LFToolkit


Table of contents

Description:

LFToolkit is a program that can be used to get the Logical Form of english sentences. It takes a parse tree as input and translates it to get the logical representation based on the transformation rules specified by the user. In general, it can operate on any kind of tree structures. Other uses of this program can be easily thought of. LFToolkit was developed by Nishit Rathod.

Download LFToolkit:

The program is written in Java and is available for download in the form of a jar file:

It has been compiled using J2SE (version: 1.4.2_05) on Win XP. You will also need the Xerces2 Java Parser. You can download it from http://xml.apache.org/xerces2-j/. The Xerces jar file needs to be in the Classpath of the system.

Using LFToolkit:

LFToolkit can be used in one of two ways:

Before looking at ways to invoke the program we will dicuss the input that the program takes.

LFToolkit takes 2 files as input:

XML file:

The XML file represents the parse tree of an english sentence (or phrase). Consider the following Noun Phrase:

a black box
i.e. NP -> DT JJ NN
In Penn Treebank-style format: (NP (DT a) (JJ black) (NN box))

This parse tree can be represented as an XML document like so:

<treebank>
<tree>
<NP>
<DT>a</DT>
<JJ>black</JJ>
<NN>box</NN>
</NP>
</tree>
</treebank>

XML-1

There is no restriction on the XML schema.

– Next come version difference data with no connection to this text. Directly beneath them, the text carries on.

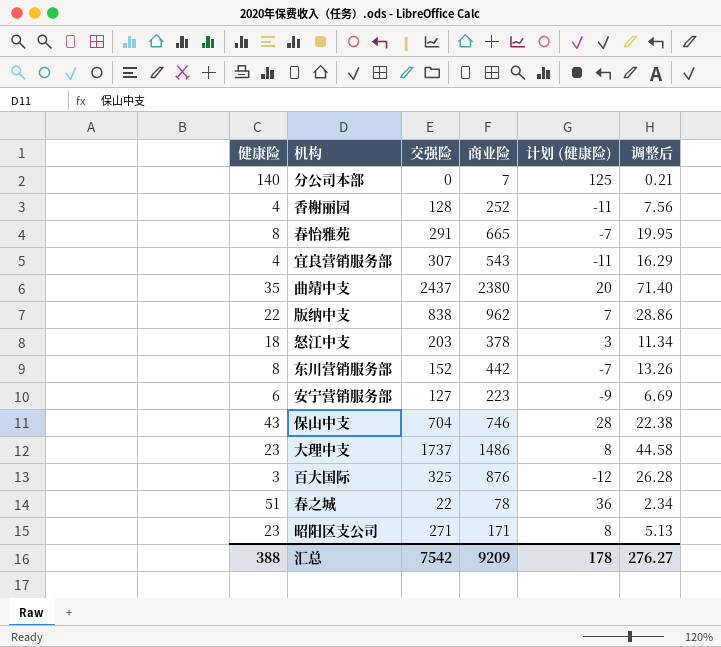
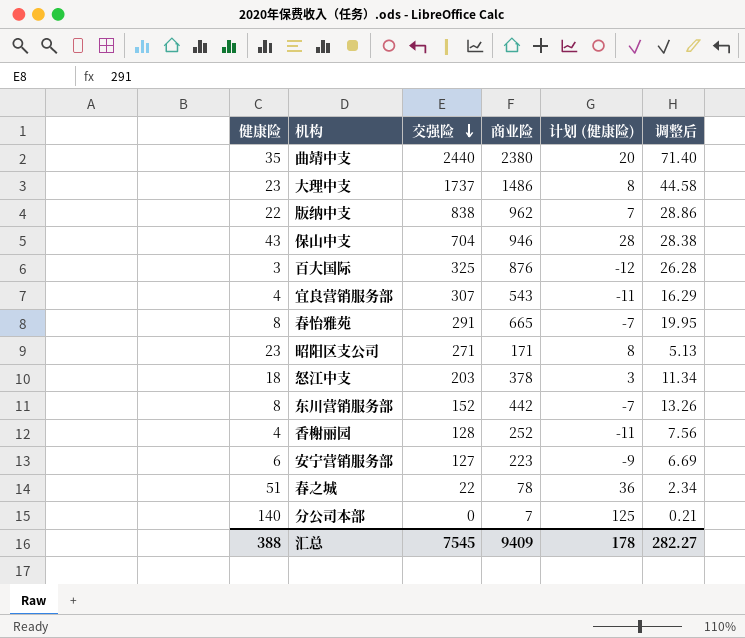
row order: none -> 交强险 descending
曲靖中支 | 交强险: 2437 -> 2440
保山中支 | 商业险: 746 -> 946
保山中支 | 调整后: 22.38 -> 28.38
汇总 | 交强险: 7542 -> 7545
汇总 | 商业险: 9209 -> 9409
汇总 | 调整后: 276.27 -> 282.27

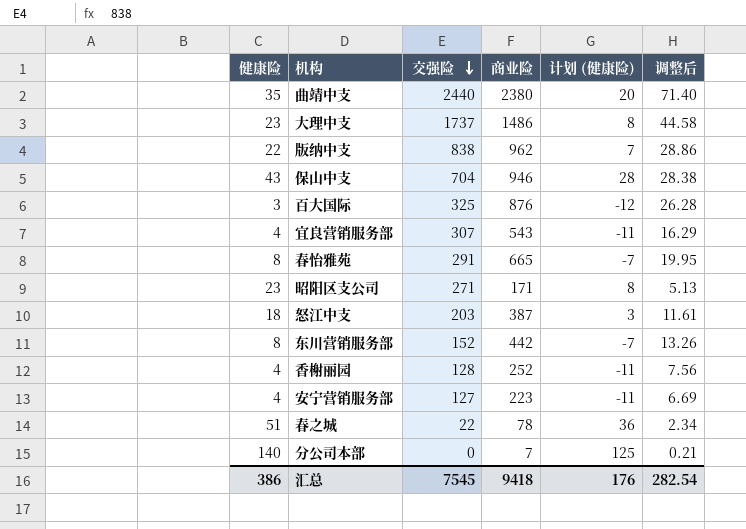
怒江中支 | 商业险: 378 -> 387
怒江中支 | 调整后: 11.34 -> 11.61
安宁营销服务部 | 健康险: 6 -> 4
安宁营销服务部 | 计划 (健康险): -9 -> -11
汇总 | 健康险: 388 -> 386
汇总 | 商业险: 9409 -> 9418
汇总 | 计划 (健康险): 178 -> 176
汇总 | 调整后: 282.27 -> 282.54

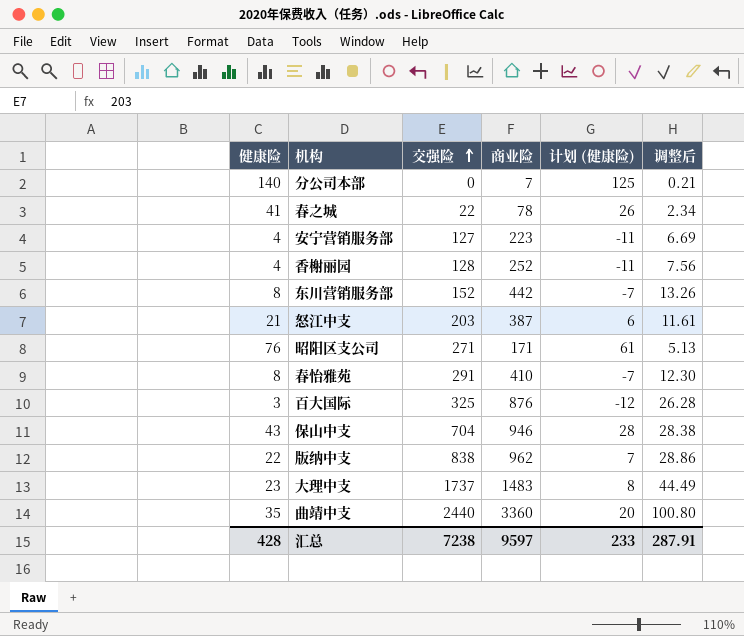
row order: 交强险 descending -> 交强险 ascending
row 宜良营销服务部: 4 | 307 | 543 | -11 | 16.29 -> none
春之城 | 健康险: 51 -> 41
春之城 | 计划 (健康险): 36 -> 26
怒江中支 | 健康险: 18 -> 21
怒江中支 | 计划 (健康险): 3 -> 6
昭阳区支公司 | 健康险: 23 -> 76
昭阳区支公司 | 计划 (健康险): 8 -> 61
春怡雅苑 | 商业险: 665 -> 410
春怡雅苑 | 调整后: 19.95 -> 12.30
大理中支 | 商业险: 1486 -> 1483
大理中支 | 调整后: 44.58 -> 44.49
曲靖中支 | 商业险: 2380 -> 3360
曲靖中支 | 调整后: 71.40 -> 100.80
汇总 | 健康险: 386 -> 428
汇总 | 交强险: 7545 -> 7238
汇总 | 商业险: 9418 -> 9597
汇总 | 计划 (健康险): 176 -> 233
汇总 | 调整后: 282.54 -> 287.91

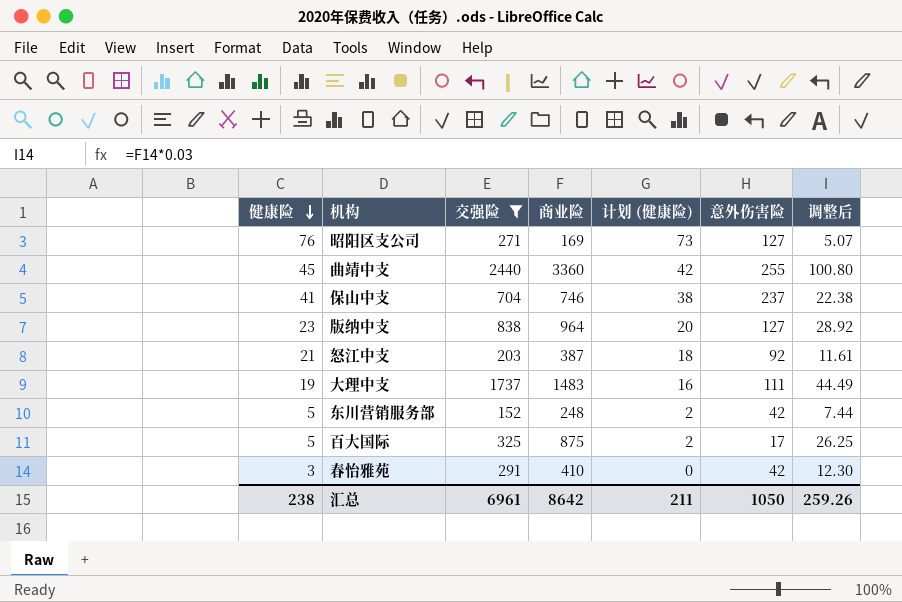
filter: none -> 交强险 >= 152
row order: 交强险 ascending -> 健康险 descending
column 计划 (健康险) | formula: [健康险] - 15 -> [健康险] - 3
column 意外伤害险 | position: none -> 6
昭阳区支公司 | 商业险: 171 -> 169
昭阳区支公司 | 调整后: 5.13 -> 5.07
曲靖中支 | 健康险: 35 -> 45
保山中支 | 健康险: 43 -> 41
保山中支 | 商业险: 946 -> 746
保山中支 | 调整后: 28.38 -> 22.38
版纳中支 | 健康险: 22 -> 23
版纳中支 | 商业险: 962 -> 964
版纳中支 | 调整后: 28.86 -> 28.92
大理中支 | 健康险: 23 -> 19
东川营销服务部 | 健康险: 8 -> 5
东川营销服务部 | 商业险: 442 -> 248
东川营销服务部 | 调整后: 13.26 -> 7.44
百大国际 | 健康险: 3 -> 5
百大国际 | 商业险: 876 -> 875
百大国际 | 调整后: 26.28 -> 26.25
春怡雅苑 | 健康险: 8 -> 3
汇总 | 健康险: 428 -> 238
汇总 | 交强险: 7238 -> 6961
汇总 | 商业险: 9597 -> 8642
汇总 | 计划 (健康险): 233 -> 211
汇总 | 调整后: 287.91 -> 259.26

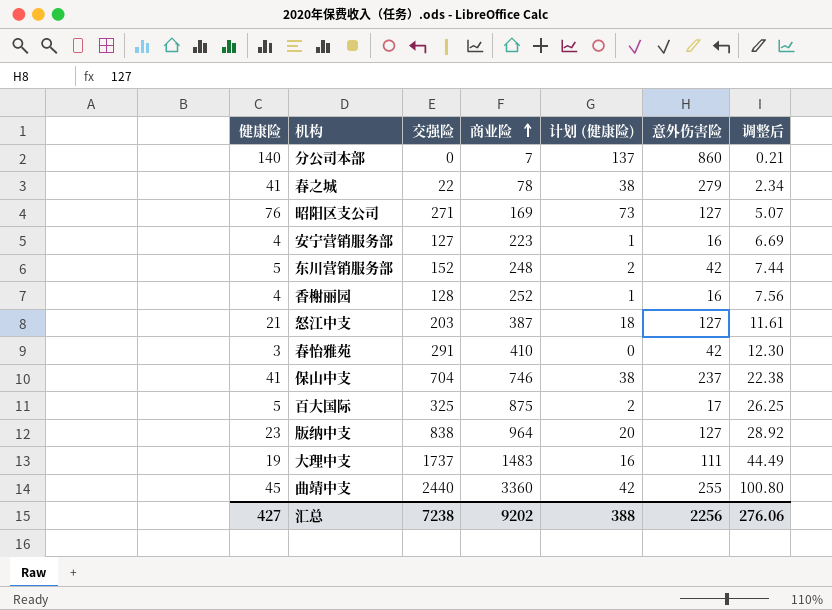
filter: 交强险 >= 152 -> none
row order: 健康险 descending -> 商业险 ascending
怒江中支 | 意外伤害险: 92 -> 127
汇总 | 健康险: 238 -> 427
汇总 | 交强险: 6961 -> 7238
汇总 | 商业险: 8642 -> 9202
汇总 | 计划 (健康险): 211 -> 388
汇总 | 意外伤害险: 1050 -> 2256
汇总 | 调整后: 259.26 -> 276.06

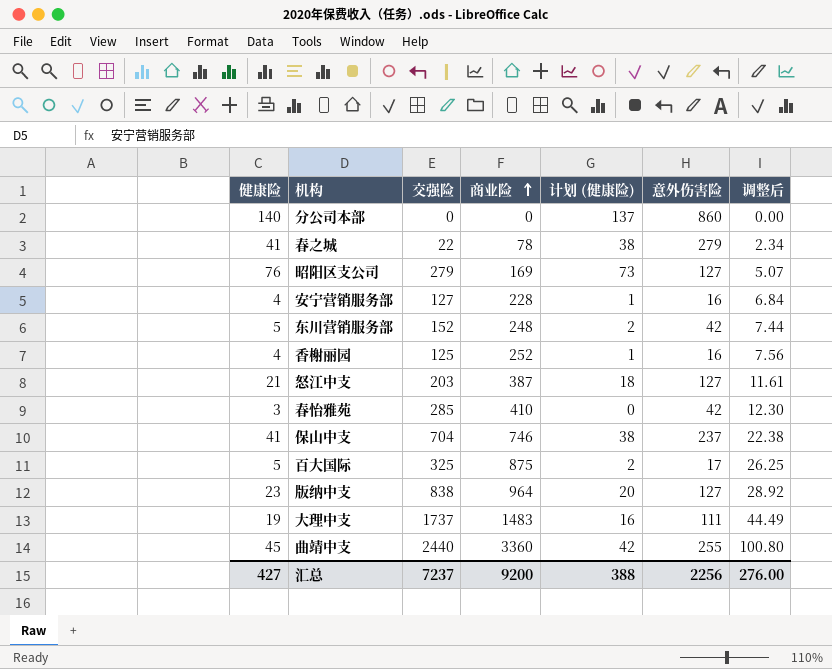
分公司本部 | 商业险: 7 -> 0
分公司本部 | 调整后: 0.21 -> 0.00
昭阳区支公司 | 交强险: 271 -> 279
安宁营销服务部 | 商业险: 223 -> 228
安宁营销服务部 | 调整后: 6.69 -> 6.84
香榭丽园 | 交强险: 128 -> 125
春怡雅苑 | 交强险: 291 -> 285
汇总 | 交强险: 7238 -> 7237
汇总 | 商业险: 9202 -> 9200
汇总 | 调整后: 276.06 -> 276.00

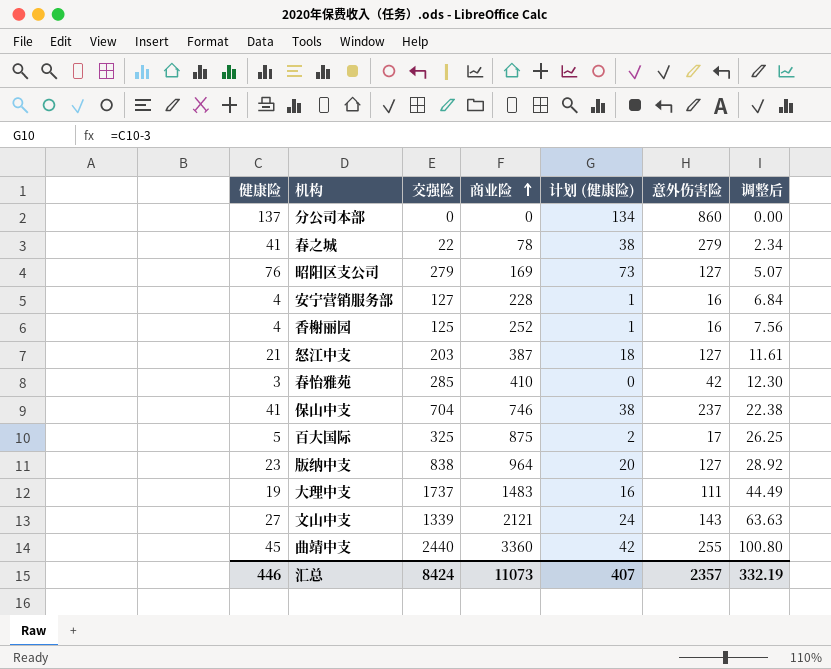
row 东川营销服务部: 5 | 152 | 248 | 2 | 42 | 7.44 -> none
分公司本部 | 健康险: 140 -> 137
分公司本部 | 计划 (健康险): 137 -> 134
row 文山中支: none -> 27 | 1339 | 2121 | 24 | 143 | 63.63
汇总 | 健康险: 427 -> 446
汇总 | 交强险: 7237 -> 8424
汇总 | 商业险: 9200 -> 11073
汇总 | 计划 (健康险): 388 -> 407
汇总 | 意外伤害险: 2256 -> 2357
汇总 | 调整后: 276.00 -> 332.19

The same parse tree can also be represented in the following manner:

<treebank>
<tree>
<pe synt="NP">
<pe synt="DT" lex="a">a</pe>
<pe synt="JJ" lex="black">black</pe>
<pe synt="NN" lex="box">box</pe>
</pe>
</tree>
</treebank>

XML-2

Transformation Rules file:

This is the most important part. The transformation rules file is divided into three sections in the following order:

Variables:
Here we define the list of variables used in the Logical representation. It starts with the following line :
#Variables


Entry points:
This section gives the mapping between the root of the XML node and the corresponding transformation rule to be used to process that node. This section starts with the following line:
#EntryPoints


Transformation Rules:
This section lists the rules used to get the output logical representation given a parse tree. This section starts with the following line:
#TransformationRules


To understand the file format we will look at a few examples. The program offers a lot of power and flexibility. We will start with a simple example and make it more and more complex as we progress. Lets start with the tree shown in XML-1. The desired logical form would be:

box'(e0,x0)&black'(e1,x0)

The transformation rules file needed to achieve this transformation is:

#Variables
x = "x"
e = "e"

#EntryPoints
NP -> <NP,e-1,x-1>

//this is a comment
//blank lines are ignored

#TransformationRules

//--------------------- Noun Phrases ----------------------

<NP,e-1,x-1> -> DT JJ:<OUT,e-2,x-1> NN:<OUT,e-1,x-1>

//--------------------- Output -------------------------

<OUT,any-1,any-2> => .lex+"'("+any-1+","+any-2+")"

Lets go through each section of this file. In the variables section we define 2 variables having names x and y with the corresponding output strings being "x" and "y", respectively. We will see how these strings are used when we discuss the format of transformation rules.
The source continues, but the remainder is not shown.